## Directions for this task
Lines in which "missile" appears should be pulled from the data below.

## Excerpted data
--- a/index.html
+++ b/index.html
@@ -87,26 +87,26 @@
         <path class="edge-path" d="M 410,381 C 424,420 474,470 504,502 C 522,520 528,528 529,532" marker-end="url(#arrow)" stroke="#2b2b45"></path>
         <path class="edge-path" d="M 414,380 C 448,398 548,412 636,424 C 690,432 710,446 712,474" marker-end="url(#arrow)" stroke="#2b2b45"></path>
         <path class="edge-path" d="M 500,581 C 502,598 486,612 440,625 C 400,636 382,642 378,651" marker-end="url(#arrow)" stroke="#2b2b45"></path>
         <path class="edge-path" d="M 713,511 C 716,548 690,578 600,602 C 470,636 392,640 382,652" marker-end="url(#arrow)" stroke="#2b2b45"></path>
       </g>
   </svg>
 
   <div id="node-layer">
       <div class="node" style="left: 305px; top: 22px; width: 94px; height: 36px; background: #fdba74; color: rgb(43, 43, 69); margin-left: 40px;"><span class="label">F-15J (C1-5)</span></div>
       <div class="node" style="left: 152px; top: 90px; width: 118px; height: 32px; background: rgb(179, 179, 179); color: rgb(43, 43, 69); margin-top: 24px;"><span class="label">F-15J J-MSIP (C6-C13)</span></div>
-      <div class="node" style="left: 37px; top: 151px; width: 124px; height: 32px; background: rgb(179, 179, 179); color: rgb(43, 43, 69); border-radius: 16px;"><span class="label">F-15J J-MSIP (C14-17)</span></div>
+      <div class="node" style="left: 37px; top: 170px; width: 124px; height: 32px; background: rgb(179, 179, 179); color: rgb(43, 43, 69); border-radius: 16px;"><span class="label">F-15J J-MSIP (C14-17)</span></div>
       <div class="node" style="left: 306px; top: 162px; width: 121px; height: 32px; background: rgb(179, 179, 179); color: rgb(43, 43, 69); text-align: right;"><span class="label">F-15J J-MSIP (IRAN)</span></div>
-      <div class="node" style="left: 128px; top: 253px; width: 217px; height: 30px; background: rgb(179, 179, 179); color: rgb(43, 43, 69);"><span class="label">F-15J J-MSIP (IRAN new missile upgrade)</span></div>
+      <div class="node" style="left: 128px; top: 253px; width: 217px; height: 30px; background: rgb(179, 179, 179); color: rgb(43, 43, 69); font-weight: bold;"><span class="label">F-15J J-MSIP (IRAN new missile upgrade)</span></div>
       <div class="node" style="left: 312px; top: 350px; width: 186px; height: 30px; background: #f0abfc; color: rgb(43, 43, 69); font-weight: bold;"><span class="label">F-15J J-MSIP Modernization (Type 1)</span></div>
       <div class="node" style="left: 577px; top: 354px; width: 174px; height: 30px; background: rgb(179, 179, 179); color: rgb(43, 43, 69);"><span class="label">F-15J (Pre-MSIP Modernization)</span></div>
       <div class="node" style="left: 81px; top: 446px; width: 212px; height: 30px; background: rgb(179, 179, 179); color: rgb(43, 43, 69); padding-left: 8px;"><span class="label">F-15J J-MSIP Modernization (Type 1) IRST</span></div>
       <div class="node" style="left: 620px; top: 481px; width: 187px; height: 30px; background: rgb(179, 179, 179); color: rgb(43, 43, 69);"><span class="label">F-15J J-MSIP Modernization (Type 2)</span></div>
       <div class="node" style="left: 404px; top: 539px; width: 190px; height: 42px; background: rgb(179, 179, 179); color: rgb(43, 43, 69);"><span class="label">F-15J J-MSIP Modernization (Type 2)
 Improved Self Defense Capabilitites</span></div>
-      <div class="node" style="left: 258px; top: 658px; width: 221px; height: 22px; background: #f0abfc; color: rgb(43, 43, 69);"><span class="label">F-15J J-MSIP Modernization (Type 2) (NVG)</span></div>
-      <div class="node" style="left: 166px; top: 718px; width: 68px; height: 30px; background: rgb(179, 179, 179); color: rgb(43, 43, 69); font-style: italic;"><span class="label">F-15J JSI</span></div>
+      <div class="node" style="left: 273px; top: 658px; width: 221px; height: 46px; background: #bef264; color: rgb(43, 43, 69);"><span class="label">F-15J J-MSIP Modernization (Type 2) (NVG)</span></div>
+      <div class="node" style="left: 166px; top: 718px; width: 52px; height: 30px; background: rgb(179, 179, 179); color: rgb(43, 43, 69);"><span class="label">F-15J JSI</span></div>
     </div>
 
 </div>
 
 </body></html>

## Answer section
-      <div class="node" style="left: 128px; top: 253px; width: 217px; height: 30px; background: rgb(179, 179, 179); color: rgb(43, 43, 69);"><span class="label">F-15J J-MSIP (IRAN new missile upgrade)</span></div>
+      <div class="node" style="left: 128px; top: 253px; width: 217px; height: 30px; background: rgb(179, 179, 179); color: rgb(43, 43, 69); font-weight: bold;"><span class="label">F-15J J-MSIP (IRAN new missile upgrade)</span></div>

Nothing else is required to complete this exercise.